* _Goal of the exercise_: Look for the word "linear" in the entries below, then copy every line that has it.

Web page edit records

↓

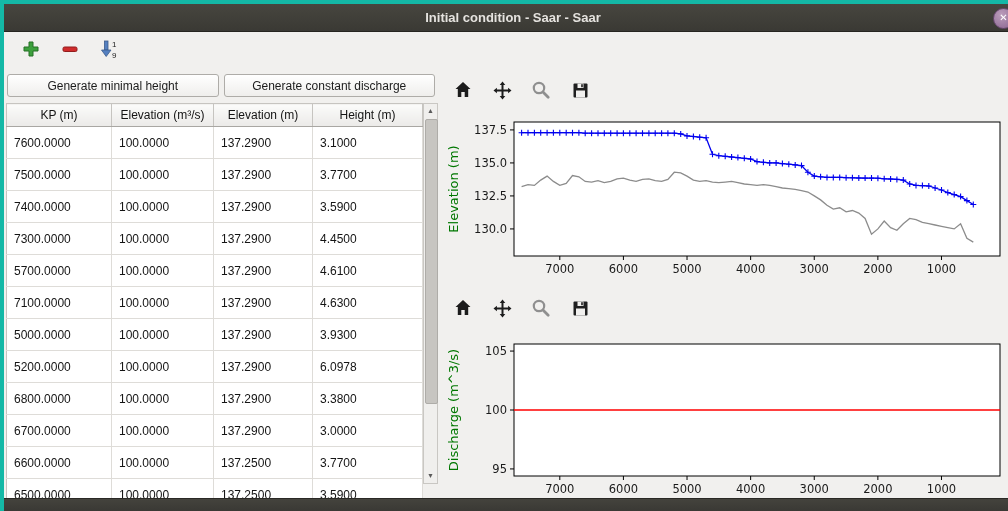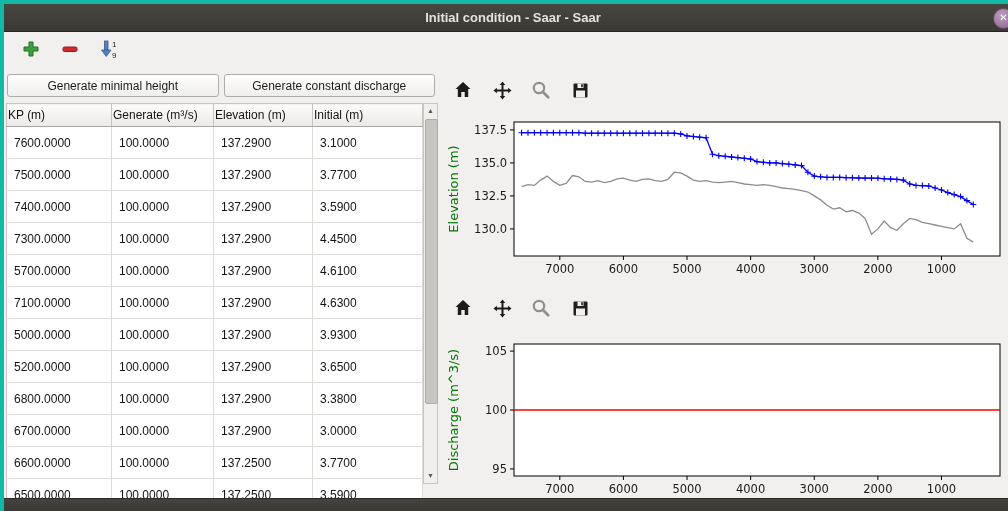--- a/index.html
+++ b/index.html
@@ -14,21 +14,21 @@
   
   .main-toolbar{position:absolute;top:28px;left:0;right:0;height:33px;display:flex;align-items:center;gap:19px;padding-left:17px;}
   .tool-icon{width:20px;height:20px;display:flex;align-items:center;justify-content:center;}
 
   
   .left-panel{position:absolute;top:61px;left:0;width:434px;bottom:14px;}
   .gen-buttons{display:flex;gap:5px;padding:9px 3px 6px 3px;}
   .gen-btn{flex:1;height:23px;font-size:12px;color:#1c1c1c;background:linear-gradient(#ffffff,#efeeec);border:1px solid #aeaca8;border-radius:3px;}
   .table-area{display:flex;margin-left:2px;}
   table{border-collapse:collapse;width:416px;table-layout:fixed;background:#ffffff;font-size:12px;color:#141414;border:1px solid #c6c4c0;}
-  th{height:20px;font-weight:normal;background:linear-gradient(#fbfbfa,#ebeae8);border-right:1px solid #c6c4c0;border-bottom:1px solid #a9a7a3;text-align:left;font-size:12px;}
+  th{height:20px;font-weight:normal;background:linear-gradient(#fbfbfa,#ebeae8);border-right:1px solid #c6c4c0;border-bottom:1px solid #a9a7a3;text-align:center;font-size:12px;}
   td{height:29px;border-right:1px solid #dedcd8;border-bottom:1px solid #dedcd8;padding-left:7px;}
 
   
   .vscroll{position:relative;width:15px;height:381px;background:#f0efed;border:1px solid #c9c7c3;box-sizing:border-box;}
   .vscroll .arrow{position:absolute;left:0;width:13px;height:14px;font-size:7px;color:#5a5a5a;text-align:center;line-height:14px;}
   .vscroll .arrow.up{top:0;}
   .vscroll .arrow.down{bottom:0;}
   .vscroll .thumb{position:absolute;left:1px;top:15px;width:11px;height:283px;background:#c7c5c1;border:1px solid #aeaca8;border-radius:2px;}
 
   
@@ -84,23 +84,23 @@
       <table>
         <colgroup>
           <col style="width:105px">
             <col style="width:102px">
             <col style="width:99px">
             <col style="width:110px">
         </colgroup>
         <thead>
           <tr>
               <th>KP (m)</th>
-              <th>Generate (m³/s)</th>
+              <th>Elevation (m³/s)</th>
               <th>Elevation (m)</th>
-              <th>Initial (m)</th>
+              <th>Height (m)</th>
             </tr>
         </thead>
         <tbody>
             <tr>
               <td>7600.0000</td>
               <td>100.0000</td>
               <td>137.2900</td>
               <td>3.1000</td>
             </tr>
             <tr>
@@ -136,21 +136,21 @@
             <tr>
               <td>5000.0000</td>
               <td>100.0000</td>
               <td>137.2900</td>
               <td>3.9300</td>
             </tr>
             <tr>
               <td>5200.0000</td>
               <td>100.0000</td>
               <td>137.2900</td>
-              <td>3.6500</td>
+              <td>6.0978</td>
             </tr>
             <tr>
               <td>6800.0000</td>
               <td>100.0000</td>
               <td>137.2900</td>
               <td>3.3800</td>
             </tr>
             <tr>
               <td>6700.0000</td>
               <td>100.0000</td>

↑

* _Response to the exercise_:
   .gen-btn{flex:1;height:23px;font-size:12px;color:#1c1c1c;background:linear-gradient(#ffffff,#efeeec);border:1px solid #aeaca8;border-radius:3px;}
-  th{height:20px;font-weight:normal;background:linear-gradient(#fbfbfa,#ebeae8);border-right:1px solid #c6c4c0;border-bottom:1px solid #a9a7a3;text-align:left;font-size:12px;}
+  th{height:20px;font-weight:normal;background:linear-gradient(#fbfbfa,#ebeae8);border-right:1px solid #c6c4c0;border-bottom:1px solid #a9a7a3;text-align:center;font-size:12px;}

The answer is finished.